Create a generative AI app that uses your own data
Retrieval Augmented Generation (RAG) is a technique used to build applications that integrate data from custom data sources into a prompt for a generative AI model. RAG is a commonly used pattern for developing generative AI apps - chat-based applications that use a language model to interpret inputs and generate appropriate responses.
In this exercise, you’ll use the Microsoft Foundry portal and the Responses API to integrate custom data into a generative AI solution. You’ll start by experimenting with prompt engineering in the playground, then add grounding data, and finally build a client app that uses the file search tool to ground responses in your own documents.
This exercise takes approximately 45 minutes.
Note: Some of the technologies used in this exercise are in preview or in active development. You may experience some unexpected behavior, warnings, or errors.
Prerequisites
To complete this exercise, you need:
- An Azure subscription with permissions to create AI resources.

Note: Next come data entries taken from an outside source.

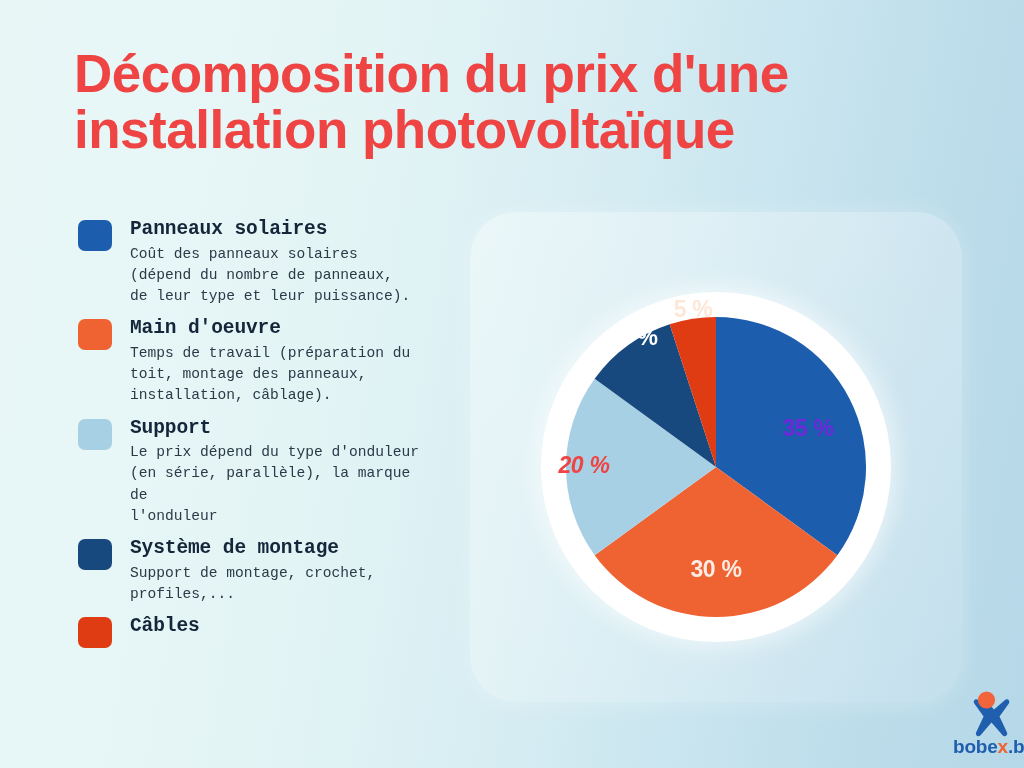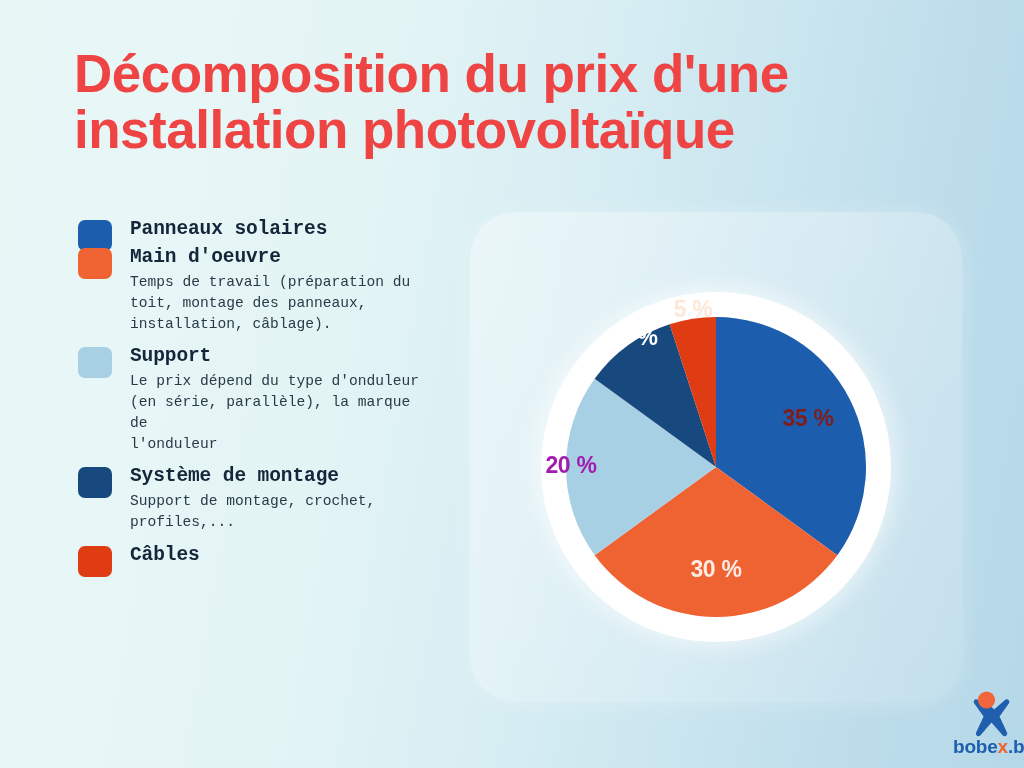"Coût des panneaux solaires" p.legend-desc { html: none -> <p>Coût des panneaux solaires (dépend du nombre de panneaux, de leur type et leur puissance).</p> }
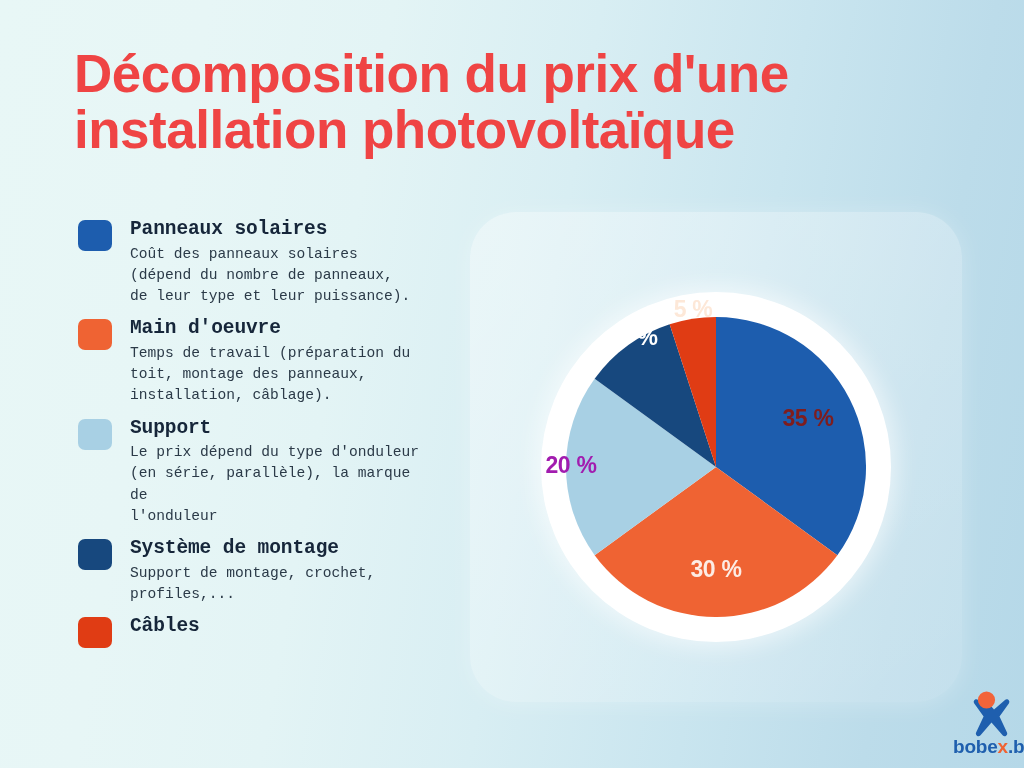"35 %" div.slice-label { color: #7f1d1d -> #6d28d9; top: 418px -> 428px }
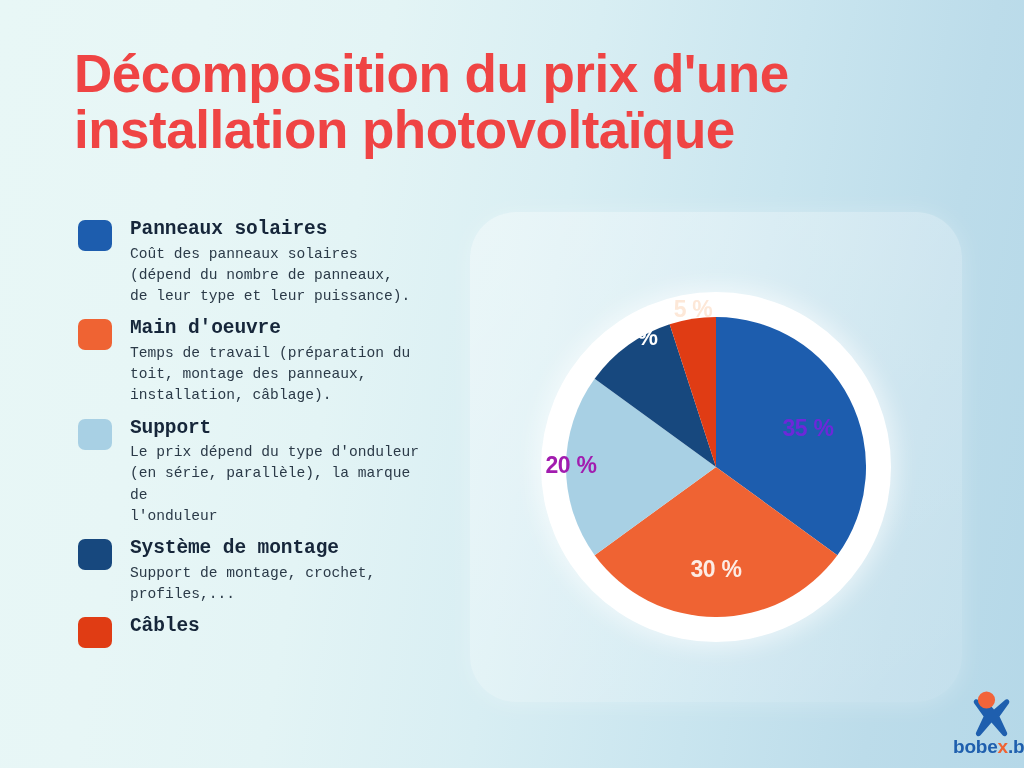"20 %" div.slice-label { color: #a21caf -> #ef4444; font-style: none -> italic; left: 571px -> 584px }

- Visual Studio Code installed on your local machine.
- Python 3.13 or later installed on your local machine.
- Git installed on your local machine.
Create a Microsoft Foundry project
Microsoft Foundry uses projects to organize models, resources, data, and other assets used to develop an AI solution.
-
In a web browser, open the Microsoft Foundry portal at
https://ai.azure.comand sign in using your Azure credentials. Close any tips or quick start panes that are opened the first time you sign in, and if necessary use the Foundry logo at the top left to navigate to the home page. - If it is not already enabled, in the tool bar the top of the page, enable the New Foundry option. Then, if prompted, create a new project with a unique name; expanding the Advanced options area to specify the following settings for your project:
- Foundry resource: Use the default name for your resource (usually {project_name}-resource)
- Subscription: Your Azure subscription
- Resource group: Create or select a resource group
- Region: Select any of the AI Foundry recommended regions
- Select Create. Wait for your project to be created.
Deploy a model
Now deploy a model that you’ll use in your chat application.
- On the project home page, in the Start building menu, select Browse models.
- In the model catalog, search for
gpt-4.1. - Review the model card, and then deploy it using the default settings.
- When the model has been deployed, it will open in the model playground.
Use prompt engineering in the playground
Before adding grounding data, let’s explore how the model responds using prompt engineering alone. This will help you understand why grounding data matters.
- After deploying your model, you should be in the playground with that model selected. If not, select Build in the top menu bar, then select Models on the left, and then select the model you deployed.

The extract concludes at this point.